In the 1980s, the single storey fibro shack on this site was raised onto steel posts and wrapped in a new layer of brick to create a double storey brick box, rather unsympathetic to its surroundings. Tanna Green Architect’s concept was to retain the majority of the existing building to save resources and cost, and to “wrap” it again with a new layer of steel framed recycled hardwood timber screens to continue the building’s rich temporal evolution.
The detailing and articulation of these screens create outdoor spaces private from neighbouring buildings, frame vistas out to district views, shade the building from the rising/setting sun, create a new dramatic entry and create striking sculptural forms that add depth to the flat existing walls.
A new timber framed roof was crafted to project out beyond the external walls of the building creating shelter to the entry and controlled shading to north facing high level windows. These operable windows allow natural sunlight to filter into the entire upper story and ground floor living room and also create a pressure variation that ventilates the entire house.
The internal transformation involved rearranging non load-bearing walls to the ground floor to accommodate two new intersecting open plan living spaces and a home office around a central kitchen.
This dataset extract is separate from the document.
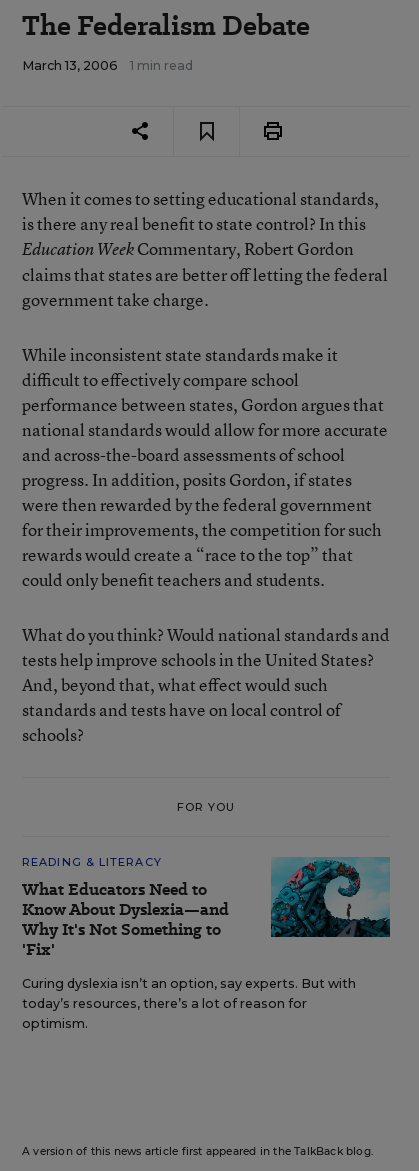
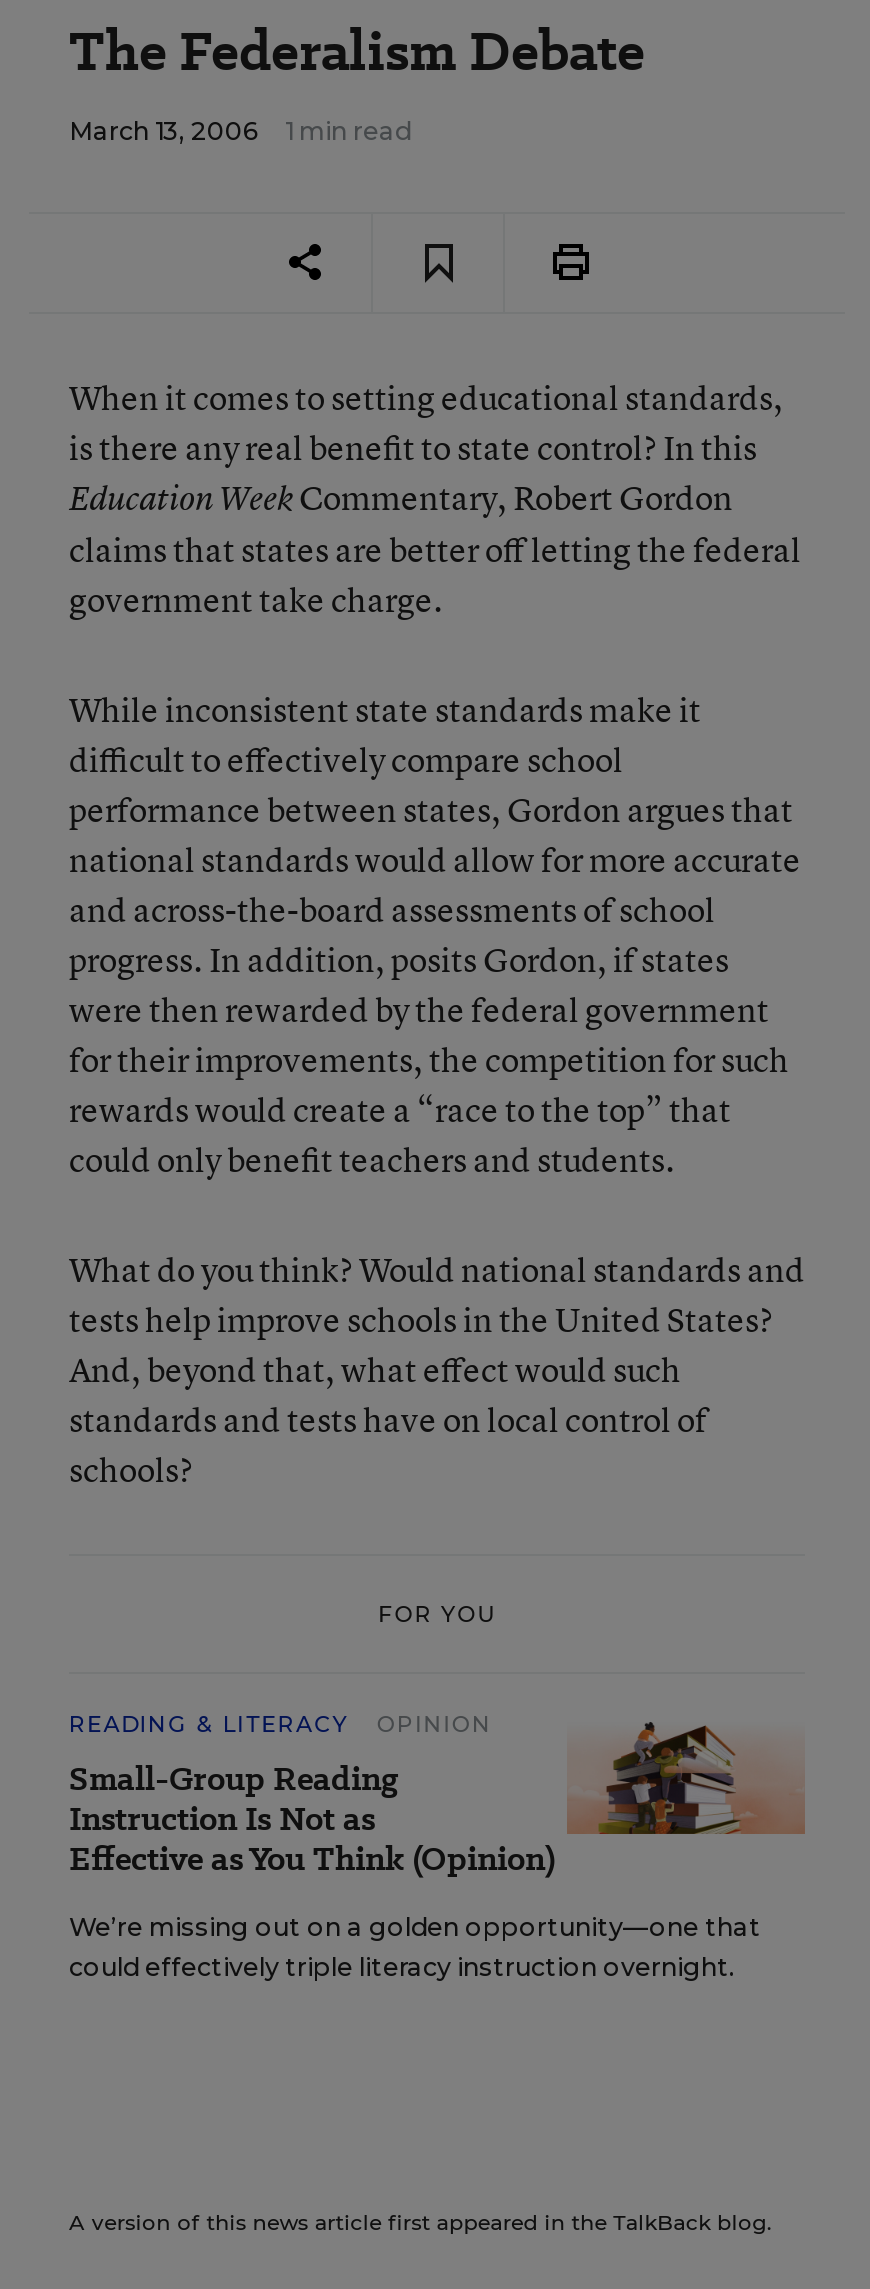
[22,856,391,1031] [image] | Curing dyslexia isn’t an option, say experts. But with | today’s resources, there’s a lot of reason for | optimism. -> [69,1714,807,1982] [image] | We’re missing out on a golden opportunity—one that | could effectively triple literacy instruction overnight.
[22,878,229,961] What Educators Need to | Know About Dyslexia—and | Why It's Not Something to | 'Fix' -> [69,1710,555,1882] OPINION | Small-Group Reading | Instruction Is Not as | Effective as You Think (Opinion)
A rear extension connects to a large outdoor deck through oversized sliding doors creating a seamless connection between the inside and outside along the entire width of the building.
The young homely family with a passion for the outdoors required a visual connection between the new detached garage and workshop and the living spaces of the house to keep an eye on the children, creating a dialogue between the two buildings and treating the typical Aussie backyard as an outdoor room extension to the house.